The most important tasks carried by the backend system were:

  • Receive and store data from the mobile clients
  • Sort and group the text messages into conversations
  • Fetch images from different sources based on the content and context of the text messages:
    • The latitude/longitude are reverse geocoded to the place name using the Flickr API. That information is used to retrieve a location image.
    • To retrieve location images, the server executes Flickr searches with specific parameters, then fetches the image files, and runs each image through a filter process that determines if the image fits the constraints we set for location images. Once an image is selected, it is cached so that the server has a list of location images for each place. If the search queries do not retrieve any result, the search queries are degraded until they return results. The filter process consists in determining if the image is a panorama picture of the place (high ratio width/height, no prominent object in the image).
    • Perform a text analysis of each conversation to find the most important words using NLTK and extract a general topic of the conversation.
    • Once a general topic of conversation is found, the server queries an external stock image service, fetches images and filters them to determine which fit the constraints set for all topic images. Images are then associated to a topic and cached in the system.
    • Each user profile in the system was associated to their Facebook profile.

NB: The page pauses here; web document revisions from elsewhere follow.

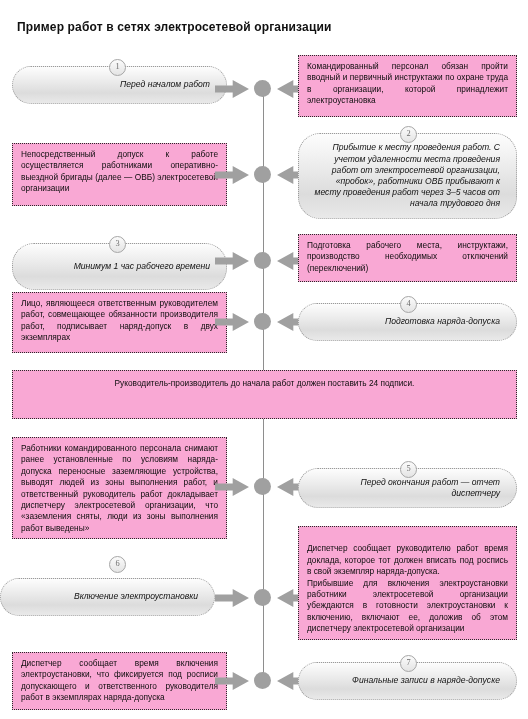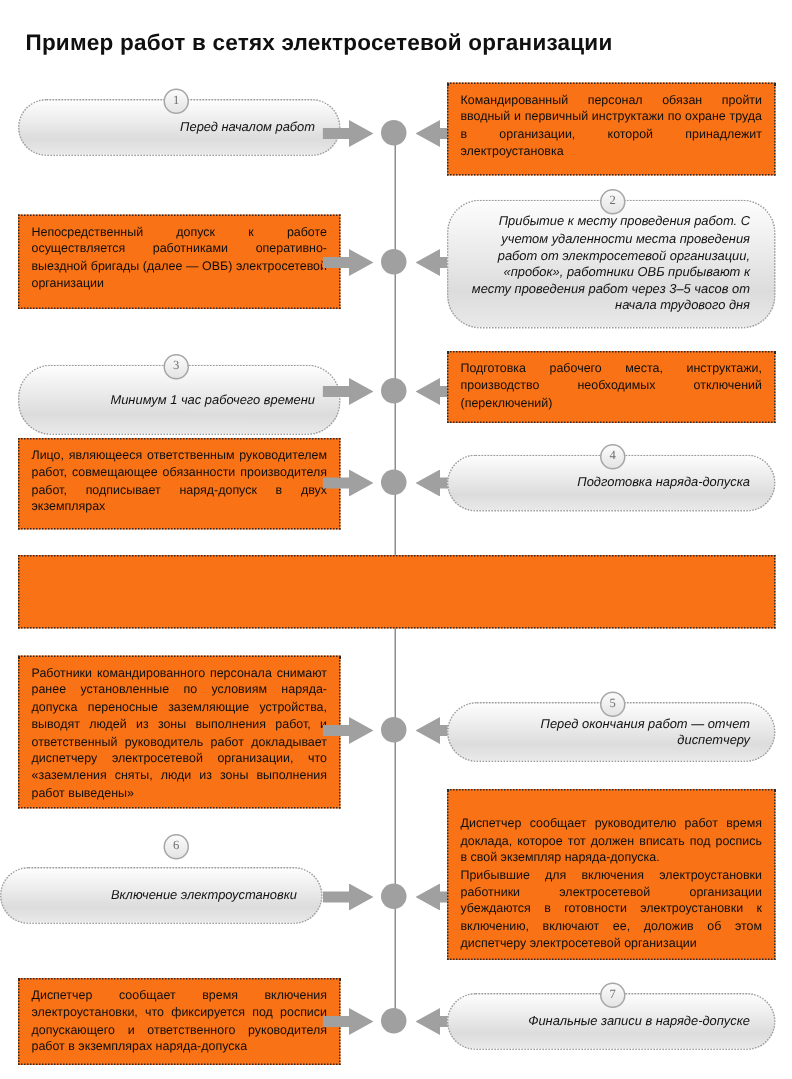"Пример работ в сетях электросетевой" #page-title { font-size: 15px -> 12px }
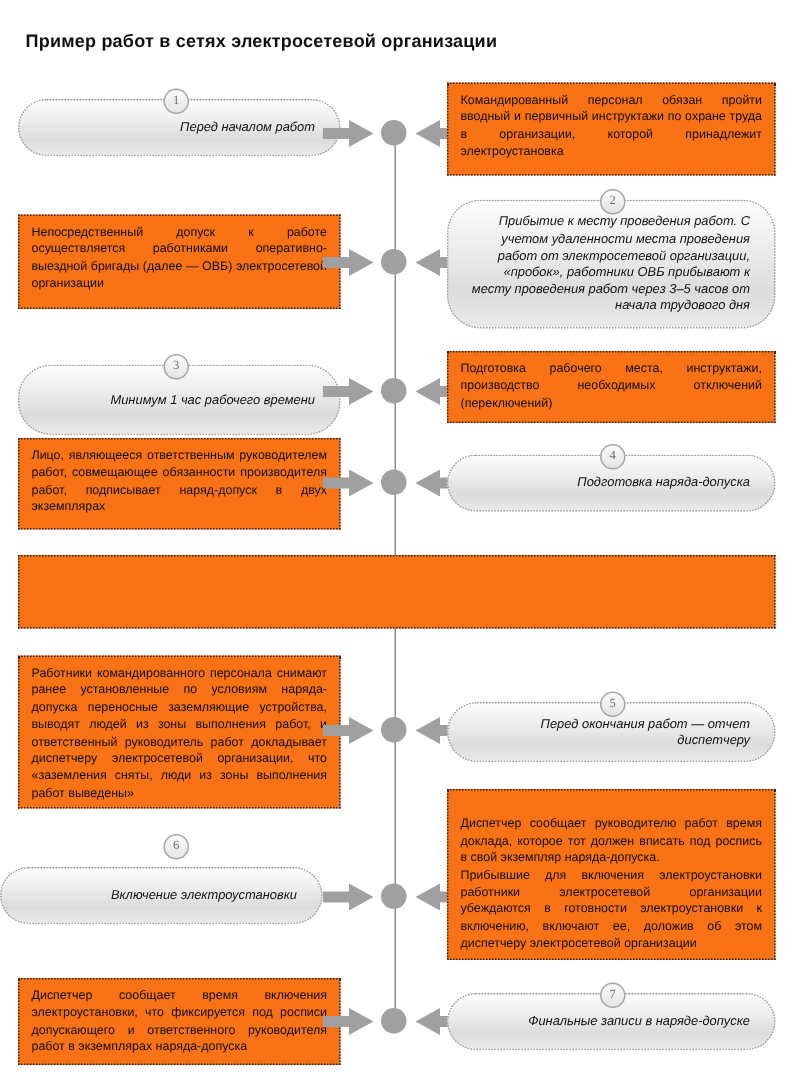"Командированный персонал обязан пройти" .rect { background: #f97316 -> #f9a8d4 }
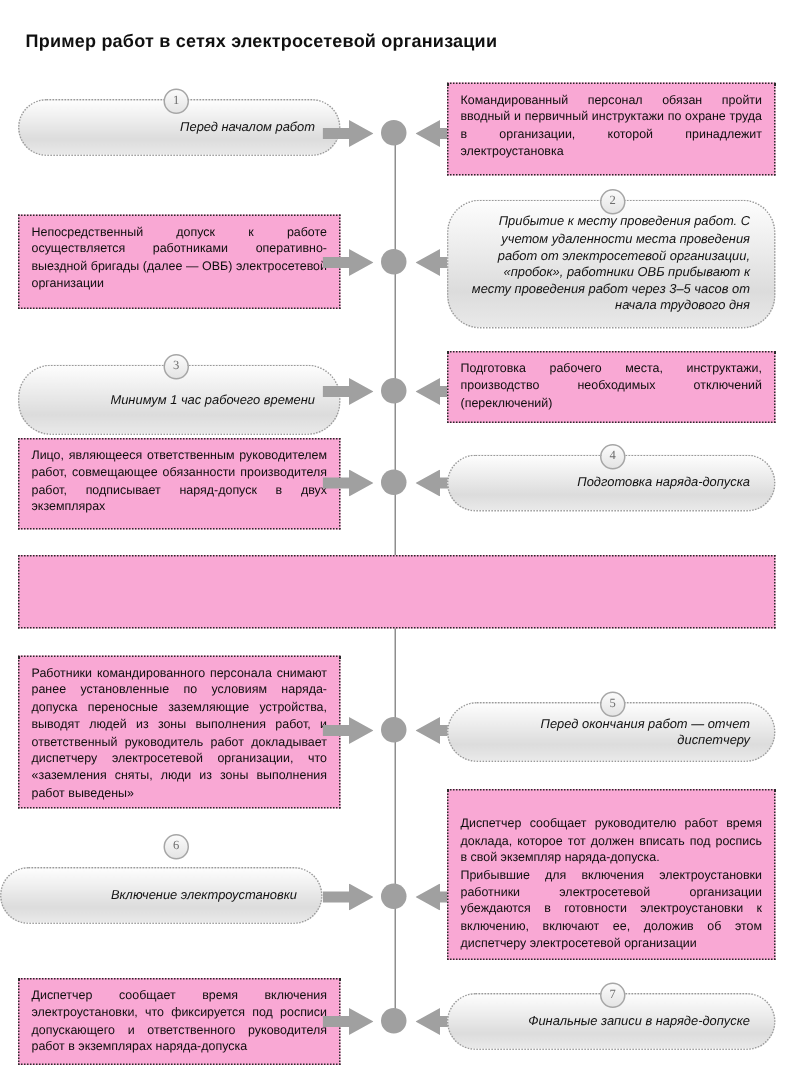"Руководитель-производитель до начала" span.rtext { html: none -> <span>Руководитель-производитель до начала работ должен поставить 24 подписи.</span> }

To find a picture for the contact, the system retrieves the list of Facebook friends, and tries to match the SMS contact to a friend. If a friend is found, his profile picture is retrieved and automatically cropped to enclose only the face.
  • Generate the final image (I did not develop the Flash/Flex component, but integrated it in the system).
  • Provide the users a Web view of their SMS comics, which they could share by sending a link via SMS to any number

The pieces to create an SMS comic

The most time-consuming tasks were to fetch from 3rd party services (Flickr, stock image service, Facebook) and filter those images until one or several images were found. Upon reception of new data from mobile clients, the requests were processed asynchronously across several instances of virtual machines: one VM for the frontend website and communication with the mobile clients, one VM for Flickr searches, one VM for Stock images searches. Communications between the processes on the VMs were coordinated via Erlang node servers and Python processes.

I integrated different scripts and components developed by Vidya: the Flash/Flex component to create the final image, the scripts to automatically crop profile images around the face, determine if an image has a prominent object in it, and the comic-stylized rendering of images.